Transcribe exactly the line that contains "M12 lens mount." and every line after it through the end of the records, with nothing else.

+ + +

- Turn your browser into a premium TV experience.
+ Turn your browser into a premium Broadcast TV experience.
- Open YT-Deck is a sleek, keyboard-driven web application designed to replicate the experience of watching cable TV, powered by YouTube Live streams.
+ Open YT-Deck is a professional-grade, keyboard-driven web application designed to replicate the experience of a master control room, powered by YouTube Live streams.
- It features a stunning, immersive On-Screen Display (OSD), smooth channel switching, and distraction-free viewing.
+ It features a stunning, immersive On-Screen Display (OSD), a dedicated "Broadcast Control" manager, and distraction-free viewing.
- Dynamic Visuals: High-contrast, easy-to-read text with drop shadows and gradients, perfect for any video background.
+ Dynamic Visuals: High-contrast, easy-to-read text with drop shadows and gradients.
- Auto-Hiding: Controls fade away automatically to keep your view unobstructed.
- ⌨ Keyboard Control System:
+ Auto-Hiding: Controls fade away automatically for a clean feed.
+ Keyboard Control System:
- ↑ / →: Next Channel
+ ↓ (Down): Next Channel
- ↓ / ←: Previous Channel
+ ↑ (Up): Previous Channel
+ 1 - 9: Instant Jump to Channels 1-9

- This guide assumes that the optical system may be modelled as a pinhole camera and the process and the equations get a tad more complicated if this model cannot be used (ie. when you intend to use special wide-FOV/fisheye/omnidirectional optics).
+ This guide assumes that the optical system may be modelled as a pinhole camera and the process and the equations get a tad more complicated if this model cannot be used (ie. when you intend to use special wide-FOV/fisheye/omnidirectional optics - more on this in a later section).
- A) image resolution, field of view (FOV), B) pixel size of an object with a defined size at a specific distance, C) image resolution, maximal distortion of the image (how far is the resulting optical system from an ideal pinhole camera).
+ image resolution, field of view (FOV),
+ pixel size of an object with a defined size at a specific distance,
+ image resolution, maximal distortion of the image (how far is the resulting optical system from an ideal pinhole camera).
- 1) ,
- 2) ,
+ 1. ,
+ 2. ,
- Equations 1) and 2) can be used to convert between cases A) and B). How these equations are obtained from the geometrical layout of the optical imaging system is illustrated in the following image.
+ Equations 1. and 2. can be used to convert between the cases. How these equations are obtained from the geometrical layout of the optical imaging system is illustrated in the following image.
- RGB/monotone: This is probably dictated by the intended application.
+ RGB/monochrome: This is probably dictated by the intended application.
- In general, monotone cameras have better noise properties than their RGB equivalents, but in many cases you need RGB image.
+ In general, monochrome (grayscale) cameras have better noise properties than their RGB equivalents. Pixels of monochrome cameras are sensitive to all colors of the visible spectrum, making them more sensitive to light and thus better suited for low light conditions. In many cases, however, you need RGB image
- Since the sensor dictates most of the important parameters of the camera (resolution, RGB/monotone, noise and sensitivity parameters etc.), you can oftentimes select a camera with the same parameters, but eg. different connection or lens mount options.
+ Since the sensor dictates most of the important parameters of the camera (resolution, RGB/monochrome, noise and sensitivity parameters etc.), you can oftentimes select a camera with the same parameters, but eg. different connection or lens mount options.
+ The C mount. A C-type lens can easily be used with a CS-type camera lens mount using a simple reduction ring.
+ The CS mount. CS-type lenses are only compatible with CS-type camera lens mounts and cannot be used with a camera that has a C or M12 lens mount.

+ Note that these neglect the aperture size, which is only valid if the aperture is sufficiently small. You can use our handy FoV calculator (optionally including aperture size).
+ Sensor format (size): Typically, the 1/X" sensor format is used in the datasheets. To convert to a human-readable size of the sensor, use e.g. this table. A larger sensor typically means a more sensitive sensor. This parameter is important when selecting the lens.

+ + +

▶ [Written solution]
+ The CS mount. CS-type lenses are only compatible with CS-type camera lens mounts and cannot be used with a camera that has a C or M12 lens mount.

+ Note that these neglect the aperture size, which is only valid if the aperture is sufficiently small. You can use our handy FoV calculator (optionally including aperture size).
+ Sensor format (size): Typically, the 1/X" sensor format is used in the datasheets. To convert to a human-readable size of the sensor, use e.g. this table. A larger sensor typically means a more sensitive sensor. This parameter is important when selecting the lens.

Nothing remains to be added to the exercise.